Re: assume, assert, enforce, @safe

2014-08-01 Thread Kagamin via Digitalmars-d

On Friday, 1 August 2014 at 07:01:49 UTC, Jonathan M Davis wrote:
Since all template instantiations must happen when you compile 
your program rather than in any libraries you're linking 
against, why would it matter?


AFAIK, there's no distinction between a library and a program in 
D, only modules and packages. How would it differentiate them? 
And I didn't see any documented guarantee for template 
instantiation optimization behavior.


The compiler would never try to share any template 
instantiations across them. They wouldn't even be involved with 
each other until the linker was run on them, so the compiler 
wouldn't even have the chance to try and share anything between 
them.


Nobody cares about intermediate files, only what gets into the 
final executable matters, and that is decided by the linker, and 
it will remove redundant template instances.


Re: assume, assert, enforce, @safe

2014-08-01 Thread Andrei Alexandrescu via Digitalmars-d

On 8/1/14, 12:40 AM, David Bregman wrote:

It's not a position. I'm just giving you the definition of assume so
you can understand the difference from assert.


After reading your posts I still can't understand what your definition 
of assume is. Here's what I found:



assert:
is a runtime check of the condition.
is a debugging/correctness checking feature.
is used when the expression is believed true, but is not proven so.
(if it was proven, then there is no purpose in asserting it with a redundant 
runtime check that is guaranteed to never activate.)

assume:
passes a hint to the optimizer to allow better code generation.
is used when the expression is proven to be true (by the programmer, like 
@trusted).


There are a few corrections needed for assert, i.e. is a runtime 
check of the condition in debug mode. The whole believed true but not 
proven so is... odd, seeing as assert takes expressions that are 
considered tautological within the design, and sometimes provable 
automatically (e.g. after inlining).


Anyhow, if assume is to be taken at face value the its semantics has 
always been what Walter intended for assert. (Again proven to be 
true is an eyebrow raiser because when one thinks of proof of 
semantics of programs one thinks of state analysis or progress and 
preservation and such.)


You may dislike what Walter wanted assert to be, but really this has 
been it from the beginning. Back in the day when I joined him I 
questioned the validity of making assert a keyword.
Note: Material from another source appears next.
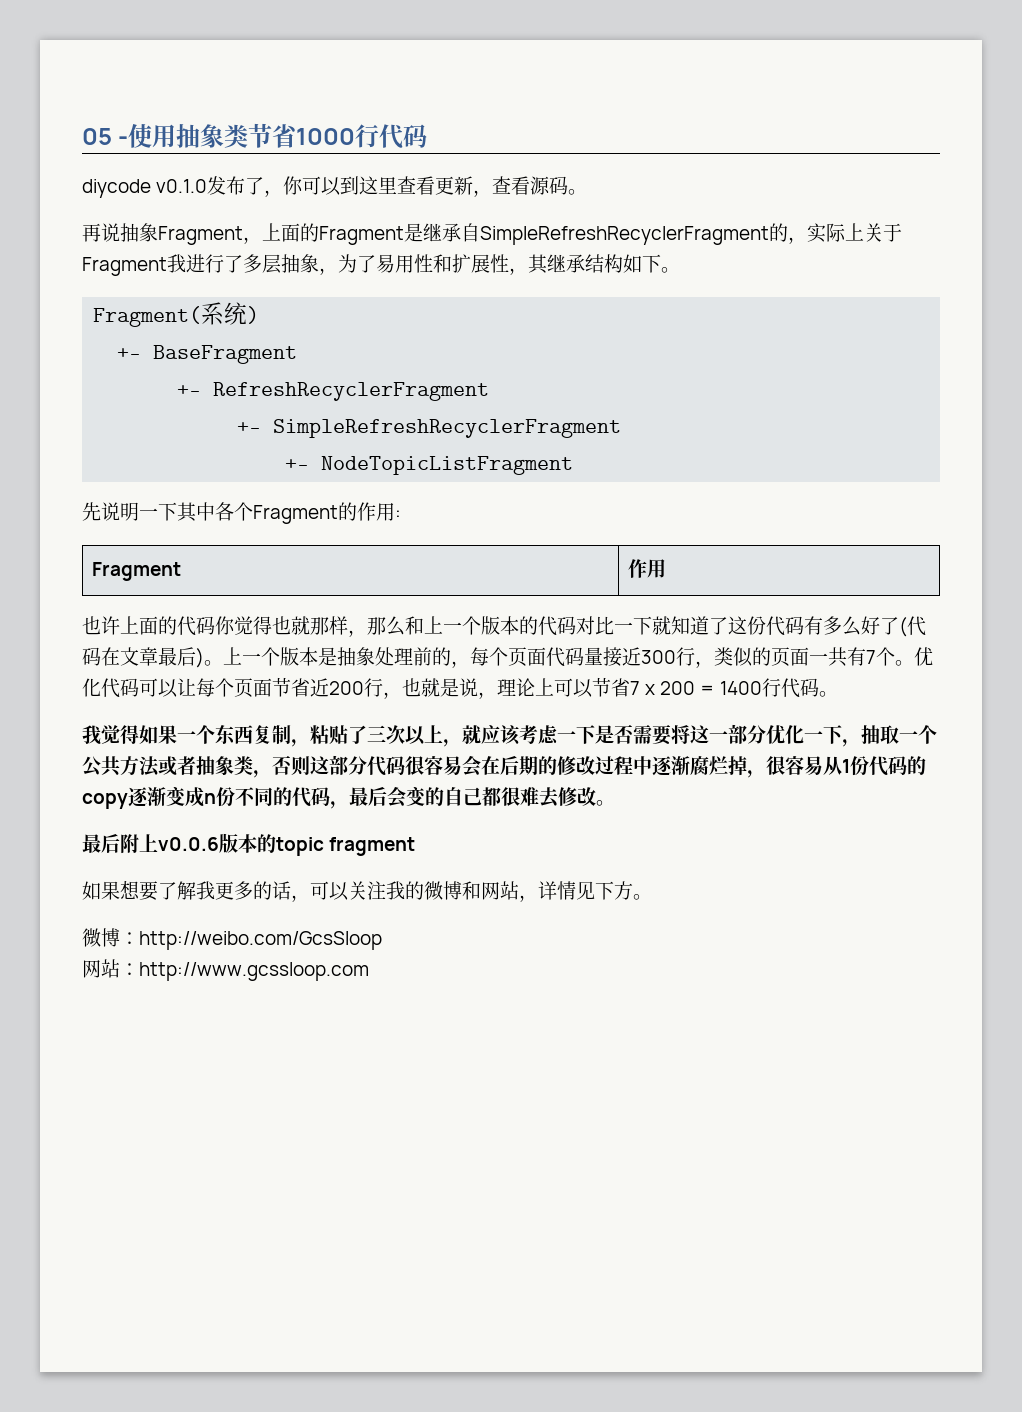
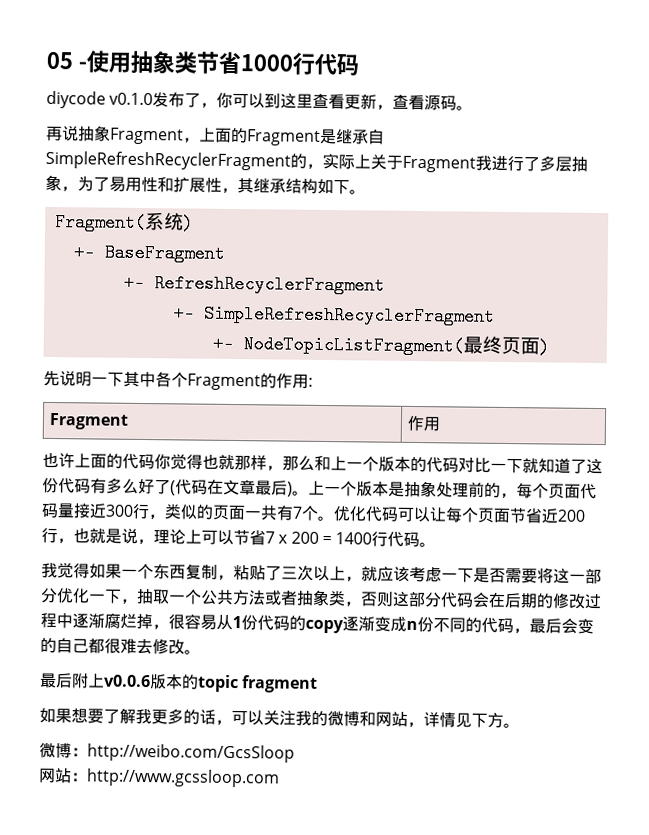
[321,456,574,475] NodeTopicListFragment -> [242,335,550,357] NodeTopicListFragment(最终页面)
[405,756,462,776] 很容易 -> (474, 600) none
He explained that 
he wanted it to be magic in the same way he discusses in this thread.



Andrei



Re: assume, assert, enforce, @safe

2014-08-01 Thread Johannes Pfau via Digitalmars-d
Am Fri, 1 Aug 2014 23:20:02 +1000
schrieb Daniel Murphy yebbliesnos...@gmail.com:

 Johannes Pfau  wrote in message
 news:lrfqqt$1jem$1...@digitalmars.com...
 
  Which symbols are
  actually used in the final executable is up to the linker and not
  standardized.
 
 Isn't it?  dmd will set it up so the definitions in the library will
 only get pulled in if undefined, and this will usually mean any
 definitions in the main object files will override the library ones.
 It should work this way on all platforms.

Do you know if linkers actually guarantee that behaviour? AFAICS dmd
doesn't do anything special, it always emits weak symbols and just calls
gcc to link. The linker usually uses the first symbol it sees, but I
have not seen any guarantees for that.

Also what happens if your main application doesn't use the template,
but two libraries use the same template. Then which instances are
actually used? I'd guess those from the 'first' library?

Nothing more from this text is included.